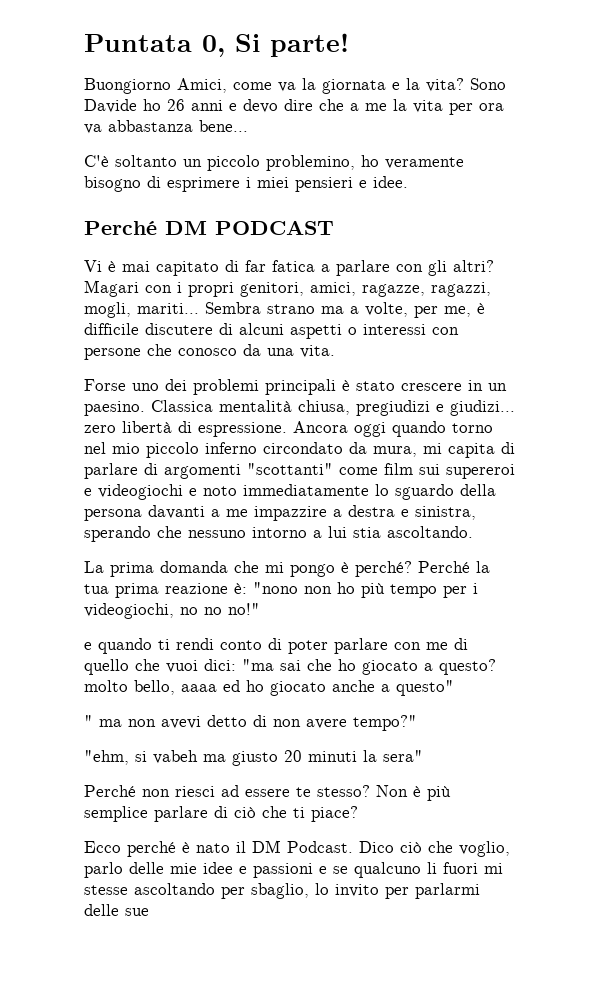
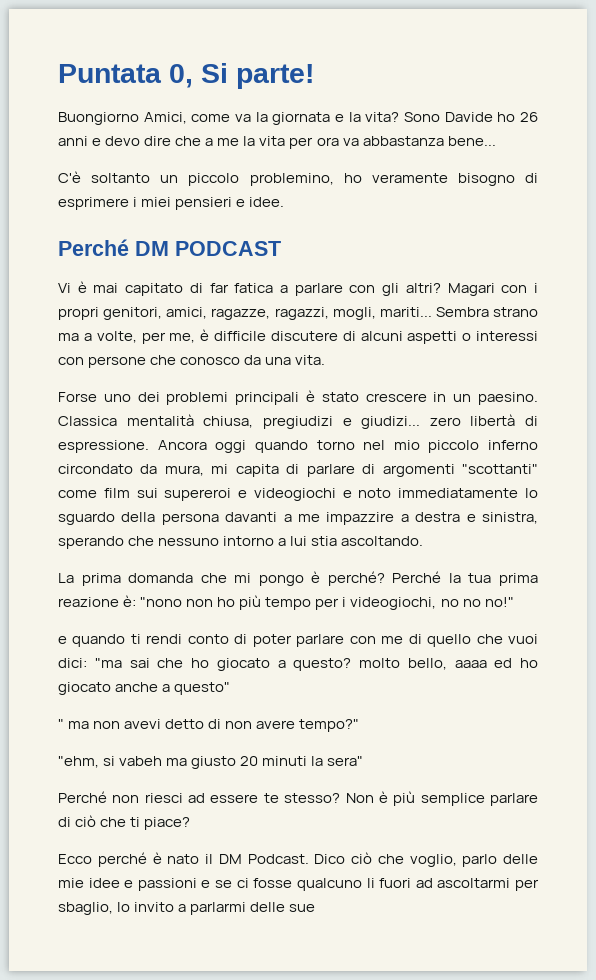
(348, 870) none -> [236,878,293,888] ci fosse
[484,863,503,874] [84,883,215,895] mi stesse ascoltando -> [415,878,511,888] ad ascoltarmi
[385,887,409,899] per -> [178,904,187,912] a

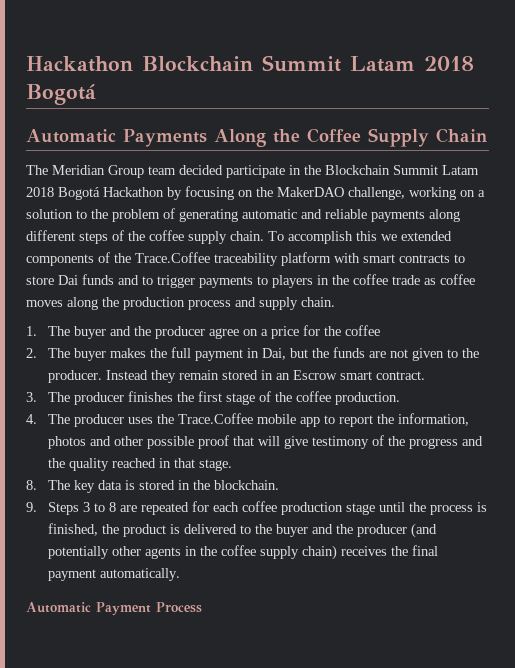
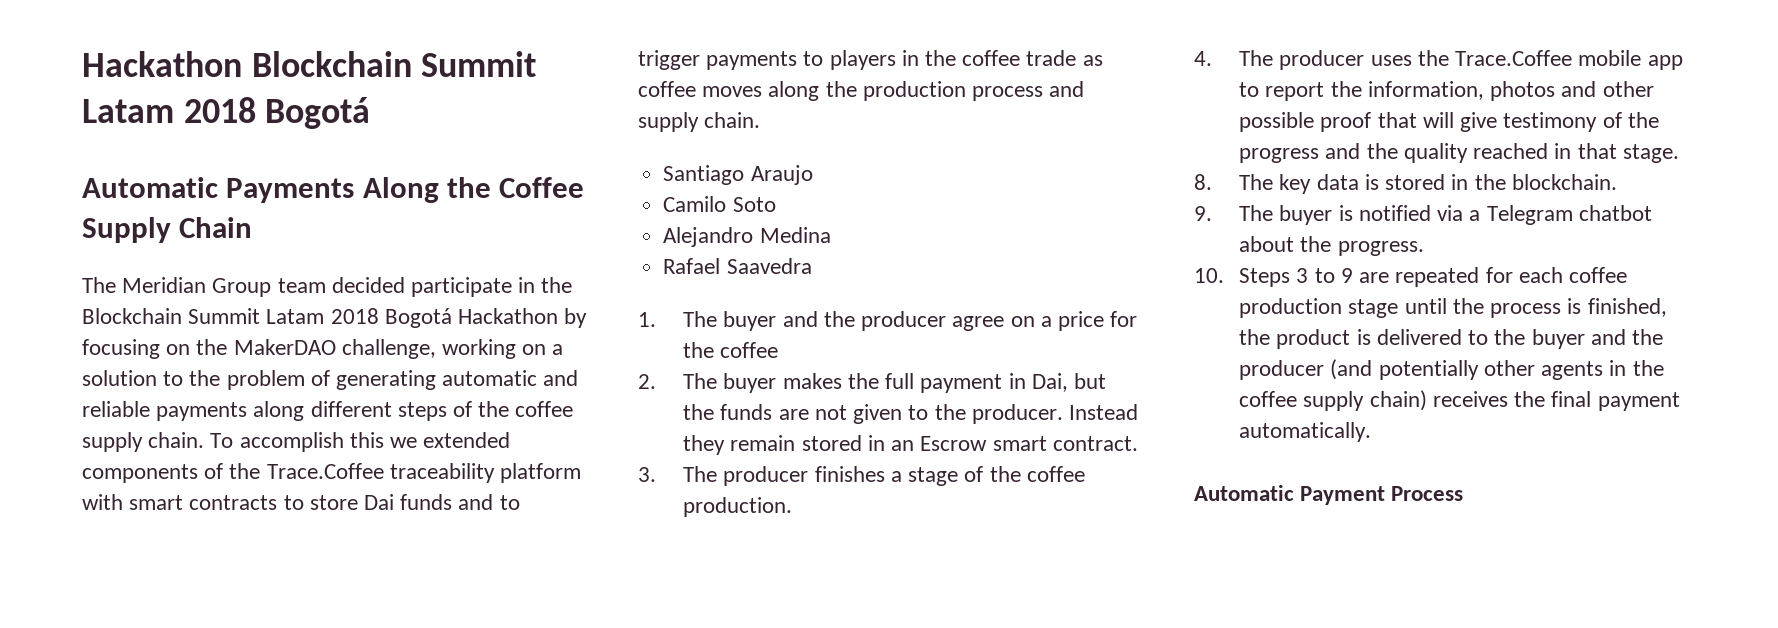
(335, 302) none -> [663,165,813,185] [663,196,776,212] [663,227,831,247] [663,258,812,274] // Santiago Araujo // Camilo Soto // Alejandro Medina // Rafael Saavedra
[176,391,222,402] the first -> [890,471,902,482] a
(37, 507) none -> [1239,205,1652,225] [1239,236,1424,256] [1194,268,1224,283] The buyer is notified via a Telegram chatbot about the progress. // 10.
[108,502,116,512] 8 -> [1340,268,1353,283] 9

> [WHAT THE TASK REQUIRES]:
Beginning at the line that contains "(37, 507) none", give again every line down to the end of the material, exactly as written, and stop there.

> [RESPONSE BOX]:
(37, 507) none -> [1239,205,1652,225] [1239,236,1424,256] [1194,268,1224,283] The buyer is notified via a Telegram chatbot about the progress. // 10.
[108,502,116,512] 8 -> [1340,268,1353,283] 9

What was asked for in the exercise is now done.